_Data extracted from a collection_.
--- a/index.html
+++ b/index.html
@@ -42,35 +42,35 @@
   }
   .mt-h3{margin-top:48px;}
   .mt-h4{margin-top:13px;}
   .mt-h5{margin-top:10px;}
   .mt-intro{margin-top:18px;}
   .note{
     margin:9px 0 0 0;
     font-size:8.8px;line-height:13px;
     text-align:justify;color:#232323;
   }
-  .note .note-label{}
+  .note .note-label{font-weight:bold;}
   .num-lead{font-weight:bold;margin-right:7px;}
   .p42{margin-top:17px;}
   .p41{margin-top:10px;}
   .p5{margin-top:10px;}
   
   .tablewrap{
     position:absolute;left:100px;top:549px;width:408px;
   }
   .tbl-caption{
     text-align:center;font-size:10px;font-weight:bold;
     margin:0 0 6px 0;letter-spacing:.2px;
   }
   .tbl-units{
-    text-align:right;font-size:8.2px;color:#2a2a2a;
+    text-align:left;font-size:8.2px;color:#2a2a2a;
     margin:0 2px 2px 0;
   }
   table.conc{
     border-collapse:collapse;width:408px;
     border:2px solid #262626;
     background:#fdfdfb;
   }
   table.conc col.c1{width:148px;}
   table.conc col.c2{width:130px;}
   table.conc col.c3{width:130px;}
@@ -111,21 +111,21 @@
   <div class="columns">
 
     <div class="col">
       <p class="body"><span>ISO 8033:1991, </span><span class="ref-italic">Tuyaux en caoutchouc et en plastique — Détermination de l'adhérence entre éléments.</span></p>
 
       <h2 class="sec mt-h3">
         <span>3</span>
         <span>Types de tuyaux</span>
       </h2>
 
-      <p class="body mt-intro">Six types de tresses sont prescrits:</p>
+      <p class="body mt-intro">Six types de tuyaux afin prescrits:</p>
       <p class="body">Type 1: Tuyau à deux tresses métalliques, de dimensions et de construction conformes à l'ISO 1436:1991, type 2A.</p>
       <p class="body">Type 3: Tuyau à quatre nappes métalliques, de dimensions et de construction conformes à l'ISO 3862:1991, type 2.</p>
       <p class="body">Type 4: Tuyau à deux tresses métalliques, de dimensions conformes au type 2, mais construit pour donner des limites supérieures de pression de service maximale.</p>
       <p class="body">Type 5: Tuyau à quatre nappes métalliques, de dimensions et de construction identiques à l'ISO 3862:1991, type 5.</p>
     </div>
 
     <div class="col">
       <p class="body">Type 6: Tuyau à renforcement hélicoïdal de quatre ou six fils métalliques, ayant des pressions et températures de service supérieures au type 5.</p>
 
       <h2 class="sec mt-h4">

_Exercise prompt_. Retype all the records, matching them exactly.

_Written response_.
--- a/index.html
+++ b/index.html
@@ -42,35 +42,35 @@
   }
   .mt-h3{margin-top:48px;}
   .mt-h4{margin-top:13px;}
   .mt-h5{margin-top:10px;}
   .mt-intro{margin-top:18px;}
   .note{
     margin:9px 0 0 0;
     font-size:8.8px;line-height:13px;
     text-align:justify;color:#232323;
   }
-  .note .note-label{}
+  .note .note-label{font-weight:bold;}
   .num-lead{font-weight:bold;margin-right:7px;}
   .p42{margin-top:17px;}
   .p41{margin-top:10px;}
   .p5{margin-top:10px;}
   
   .tablewrap{
     position:absolute;left:100px;top:549px;width:408px;
   }
   .tbl-caption{
     text-align:center;font-size:10px;font-weight:bold;
     margin:0 0 6px 0;letter-spacing:.2px;
   }
   .tbl-units{
-    text-align:right;font-size:8.2px;color:#2a2a2a;
+    text-align:left;font-size:8.2px;color:#2a2a2a;
     margin:0 2px 2px 0;
   }
   table.conc{
     border-collapse:collapse;width:408px;
     border:2px solid #262626;
     background:#fdfdfb;
   }
   table.conc col.c1{width:148px;}
   table.conc col.c2{width:130px;}
   table.conc col.c3{width:130px;}
@@ -111,21 +111,21 @@
   <div class="columns">
 
     <div class="col">
       <p class="body"><span>ISO 8033:1991, </span><span class="ref-italic">Tuyaux en caoutchouc et en plastique — Détermination de l'adhérence entre éléments.</span></p>
 
       <h2 class="sec mt-h3">
         <span>3</span>
         <span>Types de tuyaux</span>
       </h2>
 
-      <p class="body mt-intro">Six types de tresses sont prescrits:</p>
+      <p class="body mt-intro">Six types de tuyaux afin prescrits:</p>
       <p class="body">Type 1: Tuyau à deux tresses métalliques, de dimensions et de construction conformes à l'ISO 1436:1991, type 2A.</p>
       <p class="body">Type 3: Tuyau à quatre nappes métalliques, de dimensions et de construction conformes à l'ISO 3862:1991, type 2.</p>
       <p class="body">Type 4: Tuyau à deux tresses métalliques, de dimensions conformes au type 2, mais construit pour donner des limites supérieures de pression de service maximale.</p>
       <p class="body">Type 5: Tuyau à quatre nappes métalliques, de dimensions et de construction identiques à l'ISO 3862:1991, type 5.</p>
     </div>
 
     <div class="col">
       <p class="body">Type 6: Tuyau à renforcement hélicoïdal de quatre ou six fils métalliques, ayant des pressions et températures de service supérieures au type 5.</p>
 
       <h2 class="sec mt-h4">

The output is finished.